Parent access to everything we're doing on our Chromebooks is not only an invasion of privacy, but completely unnecessary.

Photo illustration by Alyson Kuennen

Photo illustration by Alyson Kuennen

The joys of a new school year. The thick air in the classrooms without central cooling, the excitement of finishing sixth hour so you can experience AFT and the peace of mind knowing your parents can view every website you go to on your brand new Chromebook!

My mom was more subdued than I was when she found out about the last one. She forwarded me the district-wide parent e-mail and added her own commentary.

Interesting

Sent from my iPhone

It’s a bad feeling when you find out about a school policy directly affecting you through a forwarded e-mail. It’s even worse when you realize your mom can now see that you spent 43 minutes on Reddit.com during 4th hour.

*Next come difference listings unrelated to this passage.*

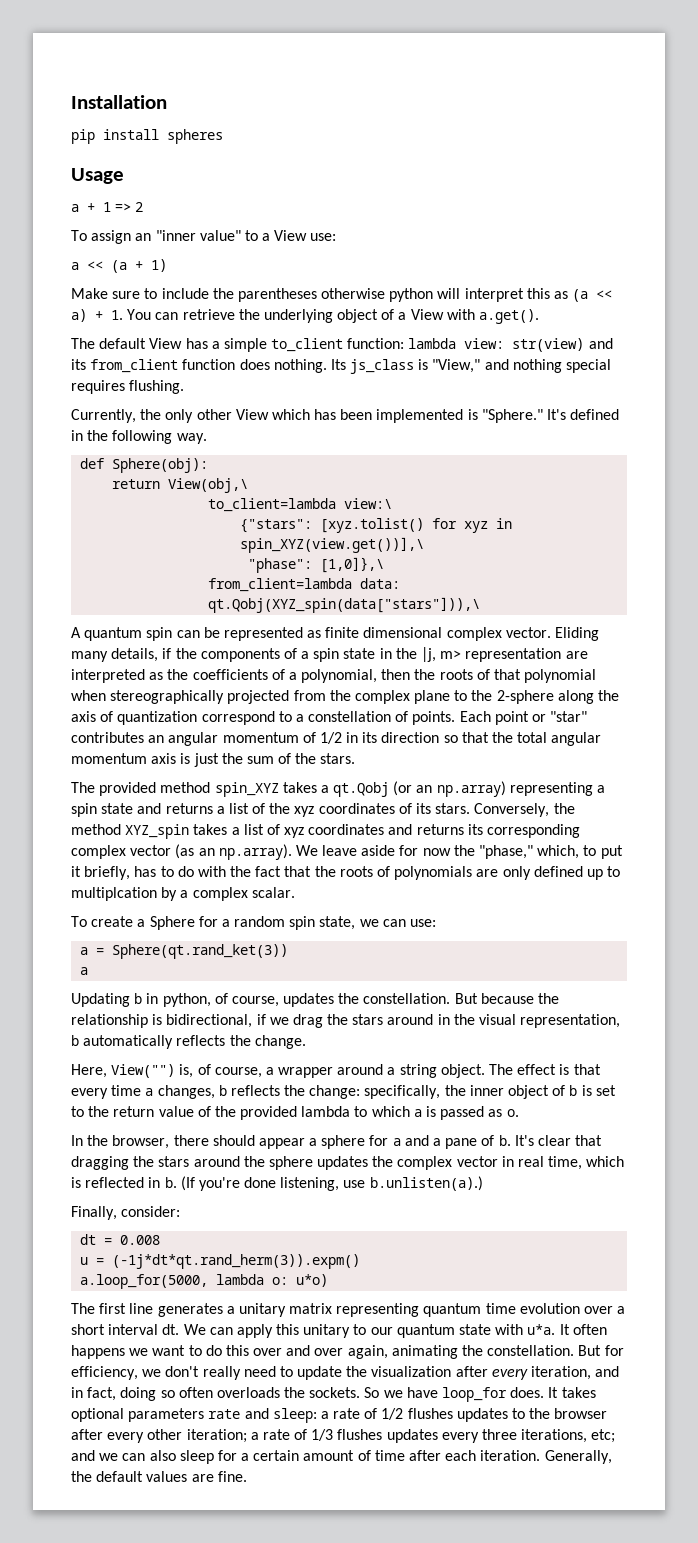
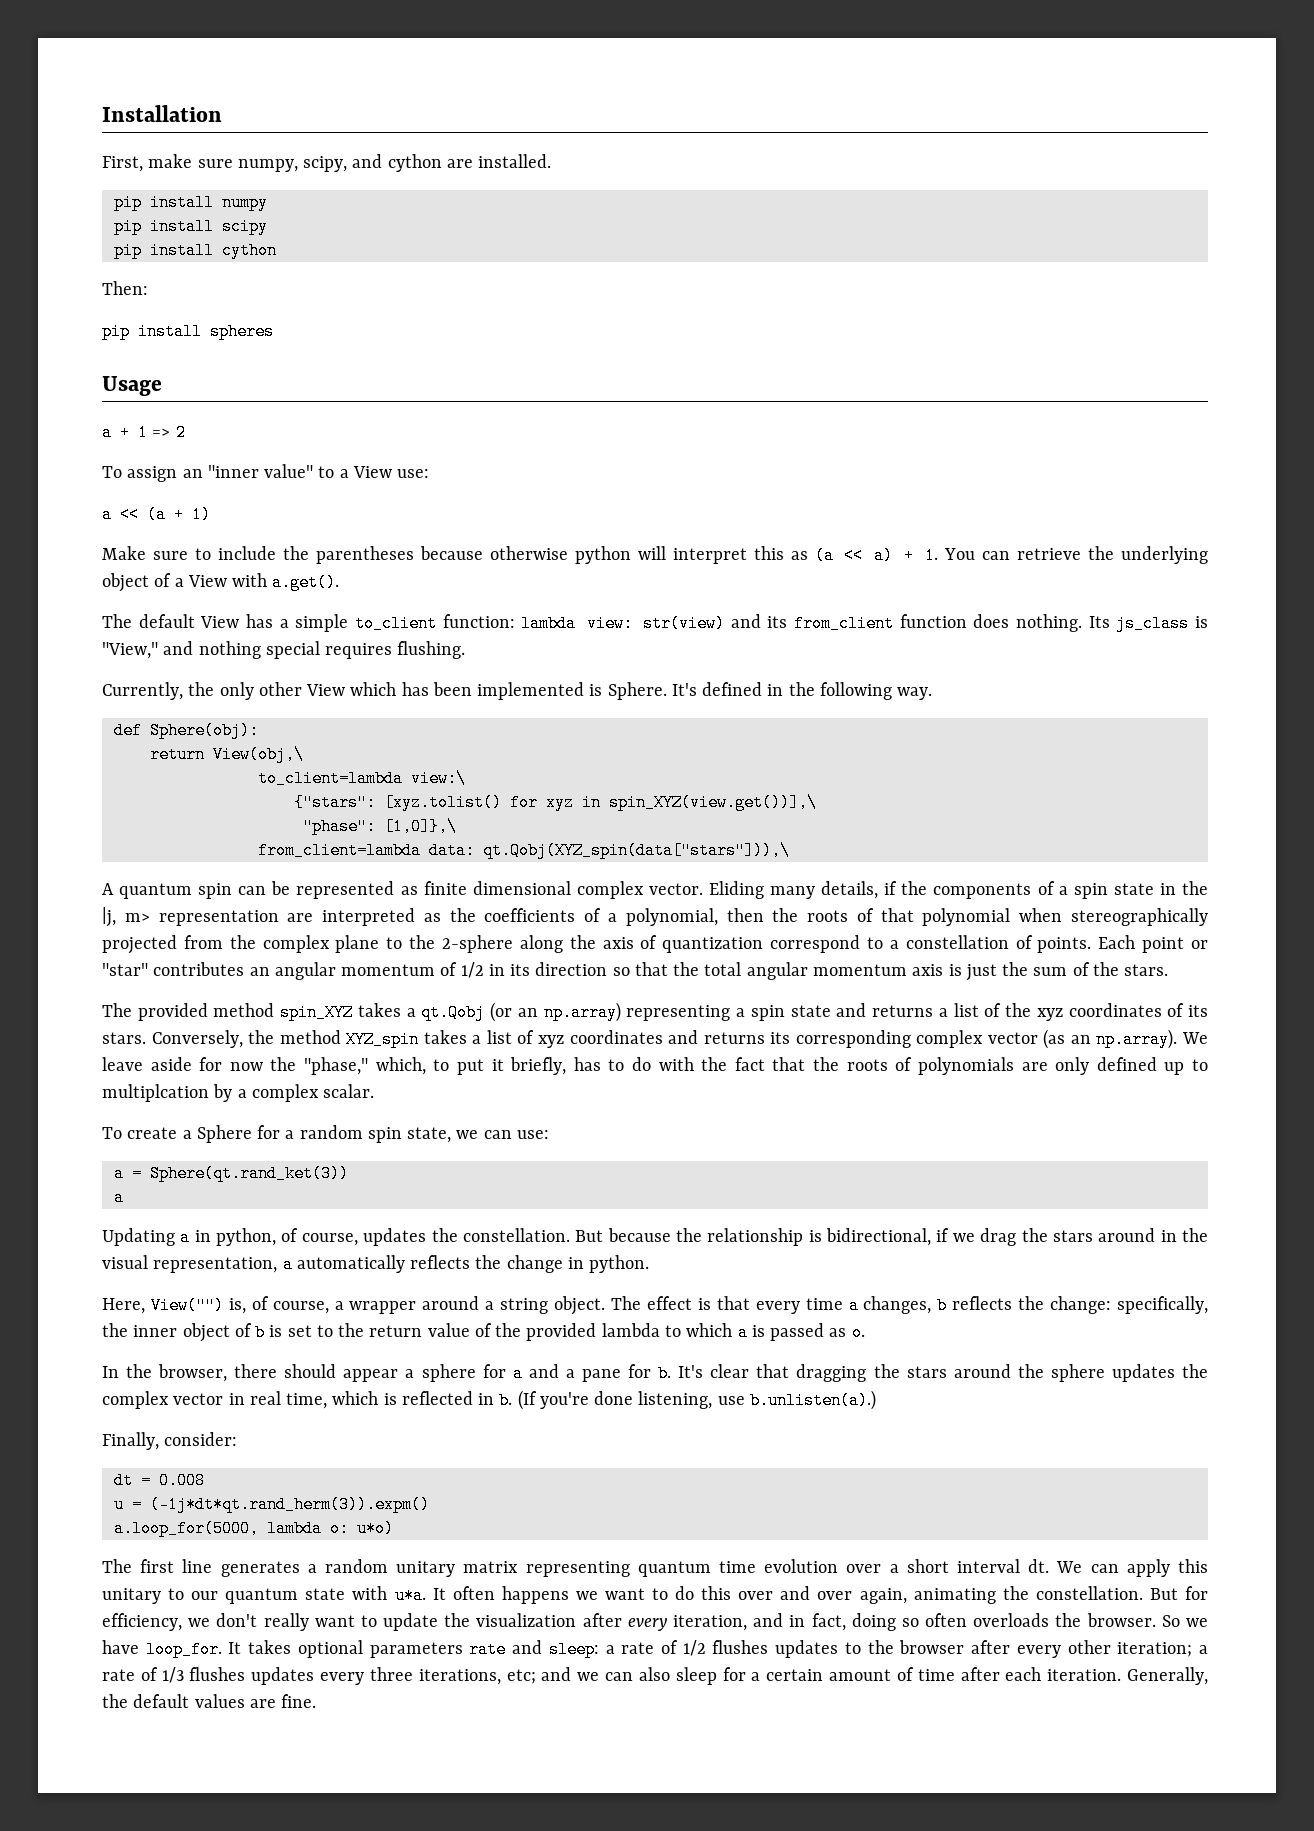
+ First, make sure numpy, scipy, and cython are installed.
+ pip install numpy
+ pip install scipy
+ pip install cython
+ Then:
- Make sure to include the parentheses otherwise python will interpret this as (a << a) + 1. You can retrieve the underlying object of a View with a.get().
+ Make sure to include the parentheses because otherwise python will interpret this as (a << a) + 1. You can retrieve the underlying object of a View with a.get().
- Currently, the only other View which has been implemented is "Sphere."
+ Currently, the only other View which has been implemented is Sphere.
- Updating b in python, of course, updates the constellation.
+ Updating a in python, of course, updates the constellation.
- But because the relationship is bidirectional, if we drag the stars around in the visual representation, b automatically reflects the change.
+ But because the relationship is bidirectional, if we drag the stars around in the visual representation, a automatically reflects the change in python.
- In the browser, there should appear a sphere for a and a pane of b.
+ In the browser, there should appear a sphere for a and a pane for b.
- The first line generates a unitary matrix representing quantum time evolution over a short interval dt.
+ The first line generates a random unitary matrix representing quantum time evolution over a short interval dt.
- But for efficiency, we don't really need to update the visualization after every iteration, and in fact, doing so often overloads the sockets.
+ But for efficiency, we don't really want to update the visualization after every iteration, and in fact, doing so often overloads the browser.
- So we have loop_for does.
+ So we have loop_for.

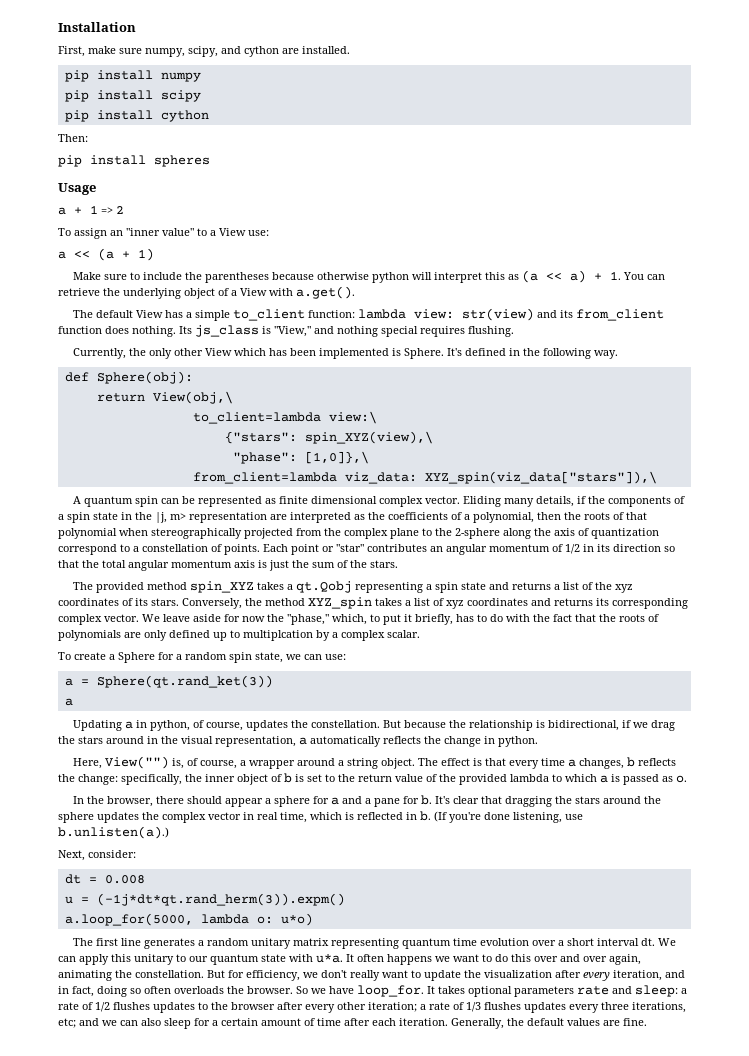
- {"stars": [xyz.tolist() for xyz in spin_XYZ(view.get())],\
+ {"stars": spin_XYZ(view),\
- from_client=lambda data: qt.Qobj(XYZ_spin(data["stars"])),\
+ from_client=lambda viz_data: XYZ_spin(viz_data["stars"]),\
- The provided method spin_XYZ takes a qt.Qobj (or an np.array) representing a spin state and returns a list of the xyz coordinates of its stars.
+ The provided method spin_XYZ takes a qt.Qobj representing a spin state and returns a list of the xyz coordinates of its stars.
- Conversely, the method XYZ_spin takes a list of xyz coordinates and returns its corresponding complex vector (as an np.array). We leave aside for now the "phase," which, to put it briefly, has to do with the fact that the roots of polynomials are only defined up to multiplcation by a complex scalar.
+ Conversely, the method XYZ_spin takes a list of xyz coordinates and returns its corresponding complex vector. We leave aside for now the "phase," which, to put it briefly, has to do with the fact that the roots of polynomials are only defined up to multiplcation by a complex scalar.
- Finally, consider:
+ Next, consider:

I get it to a certain extent. I really do. The Chromebooks are district devices that shouldn’t be used to mess around on. Therefore, it makes sense that the district should have the ability to monitor these devices.

But come on. My mom and dad? Getting time-stamps of how long I spend checking my e-mail? That’s where it stops making sense.

I feel quite fortunate that my parents are almost as far from helicopter-y as they can get. I doubt they have the time or interest to check these time-stamps, or block websites, another ability they have (right, parents?).

“Parents don’t need to go there unless they choose to,” said Adam Kurth, Director of Technology and Innovation. “They can choose to unsubscribe.”

However, imagine the kid who has felt pressure since 7th grade to get straight A’s and a 102 percent in each class. This kid is going to now have his parents asking why he spent two hours on an assignment, when it should’ve only taken him thirty minutes. If there’s one thing high school students don’t need, it’s added pressure.

At the least, students should have received some very clear information on their Chromebook rights. Even a simple “hey, beware, your parents can now see every website you visit! So stay off Club Penguin in AP Euro!” would have done the trick.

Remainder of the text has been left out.